> _Prompt_
In the entries below, go to the line containing "- | 4 | Local Government" and repeat it along with every later line, exactly.

> _Records from a dataset_
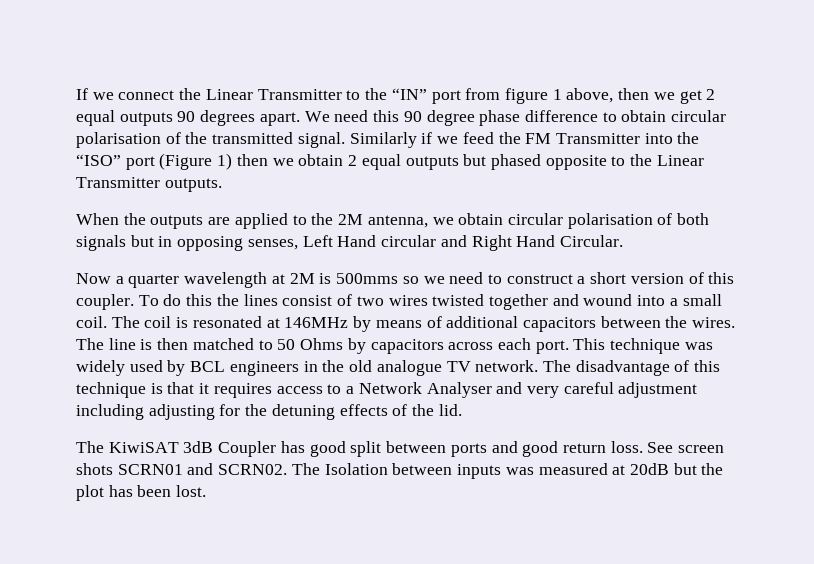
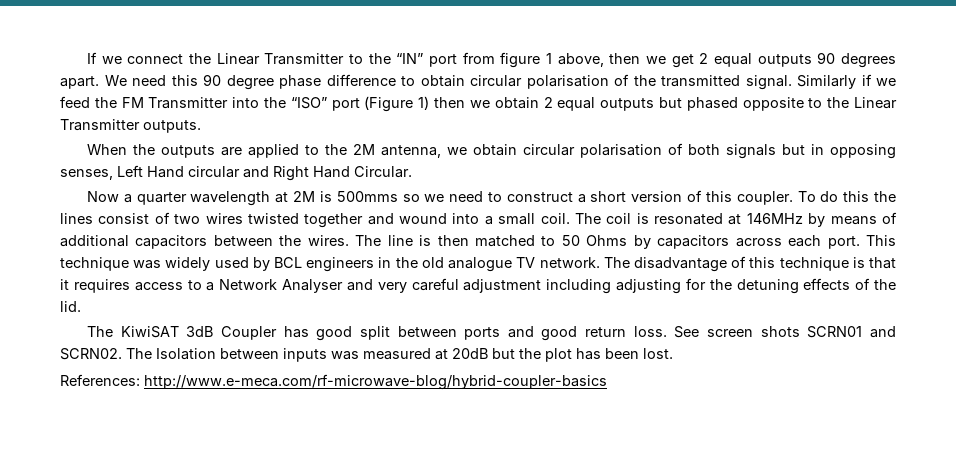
+ References: http://www.e-meca.com/rf-microwave-blog/hybrid-coupler-basics

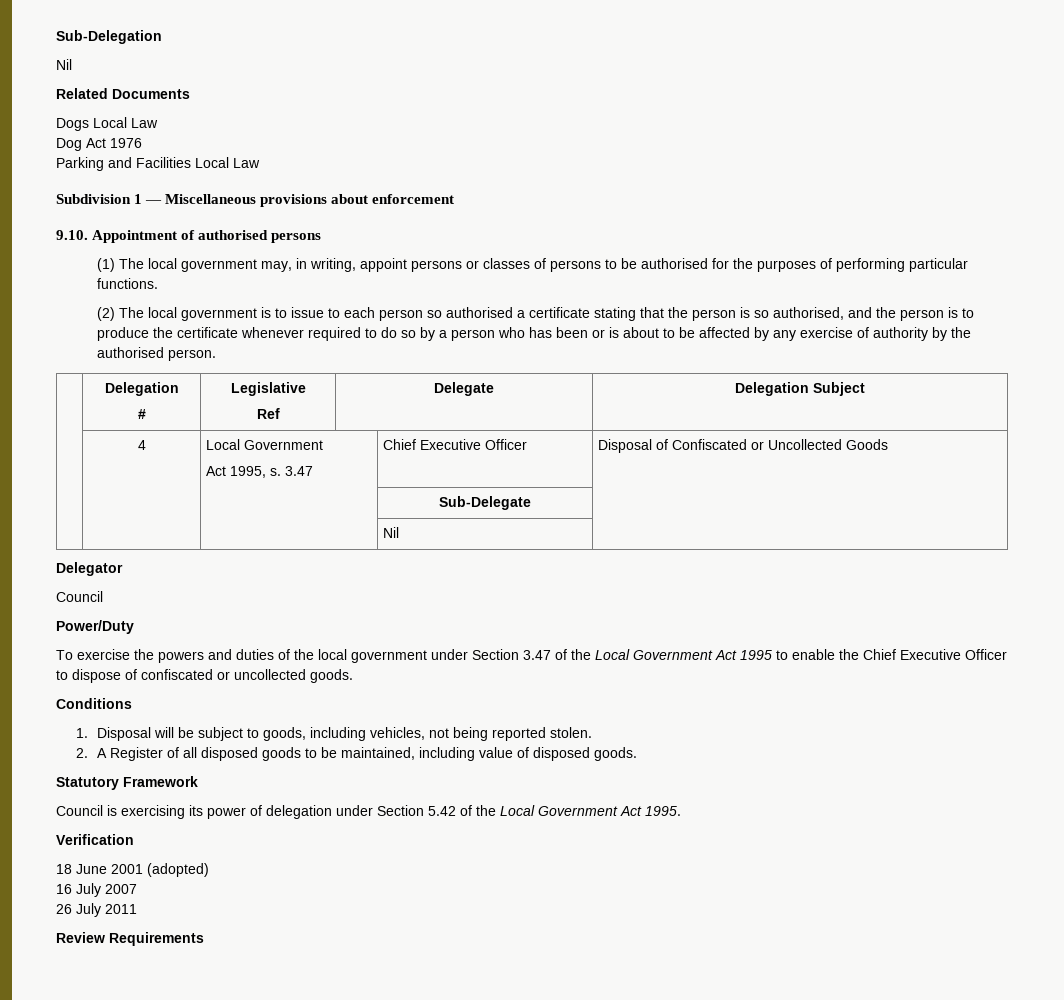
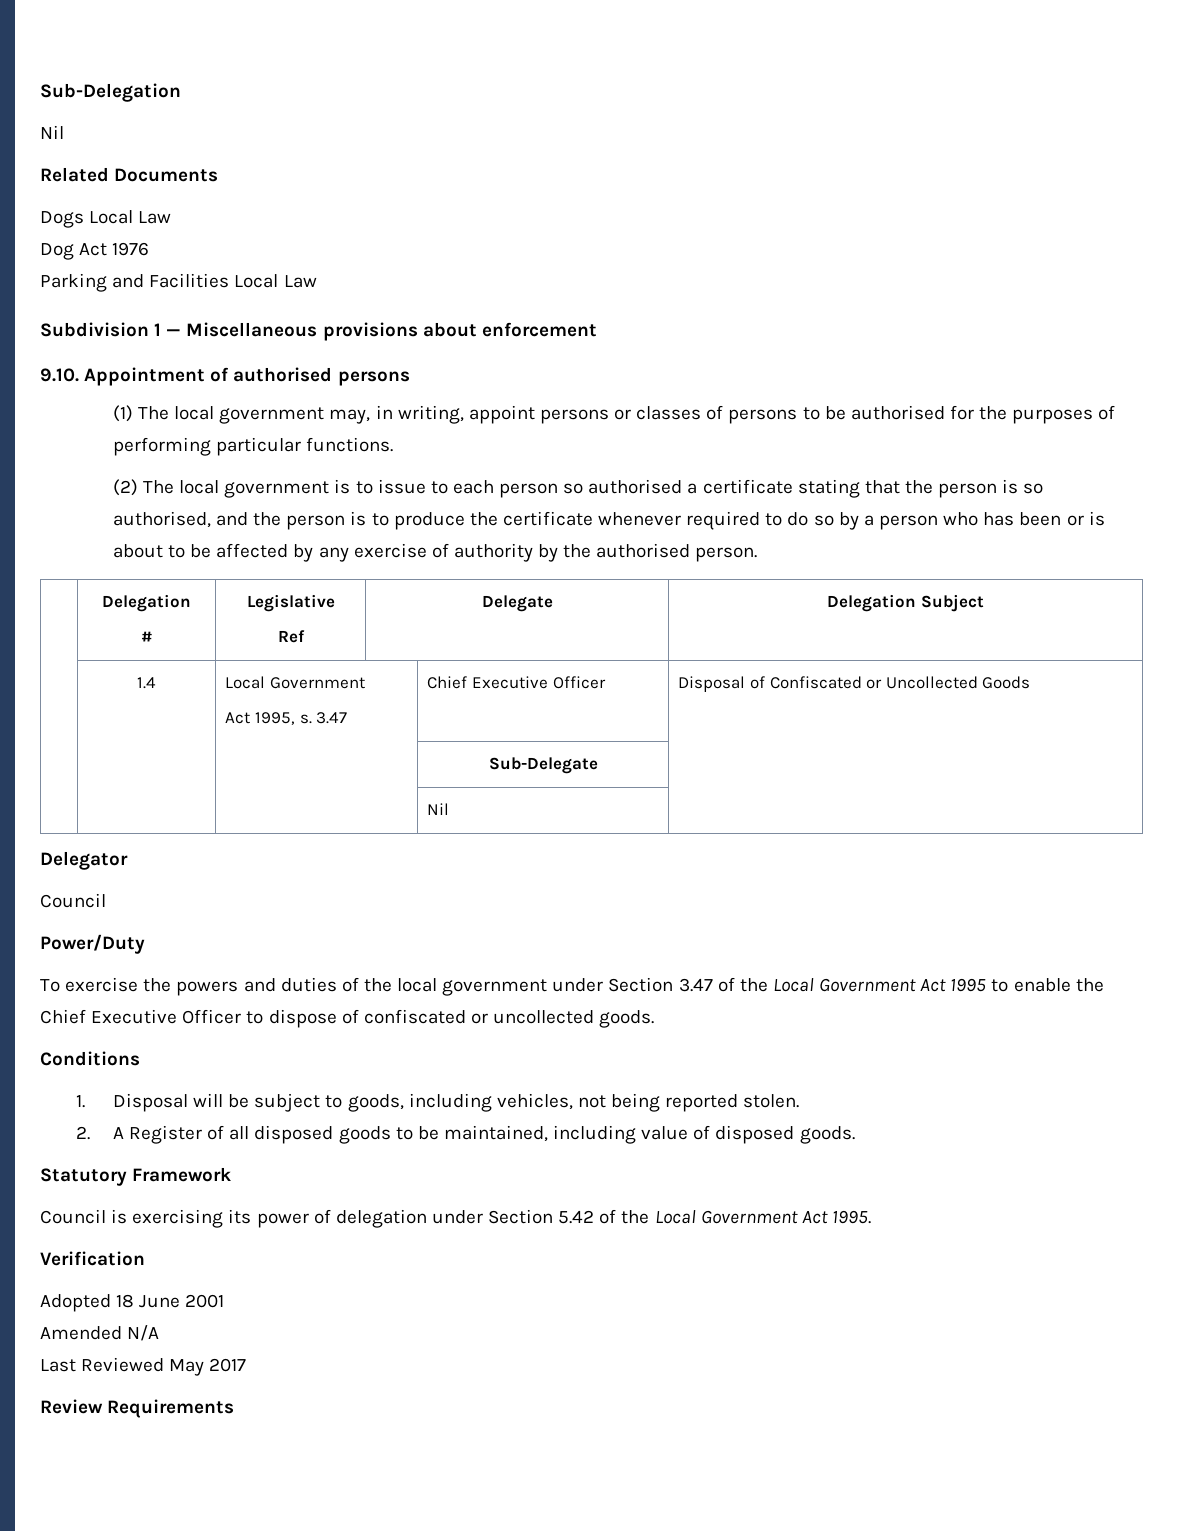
- | 4 | Local Government
+ | 1.4 | Local Government
- 18 June 2001 (adopted)
- 16 July 2007
- 26 July 2011
+ Adopted 18 June 2001
+ Amended N/A
+ Last Reviewed May 2017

> _Your response_
- | 4 | Local Government
+ | 1.4 | Local Government
- 18 June 2001 (adopted)
- 16 July 2007
- 26 July 2011
+ Adopted 18 June 2001
+ Amended N/A
+ Last Reviewed May 2017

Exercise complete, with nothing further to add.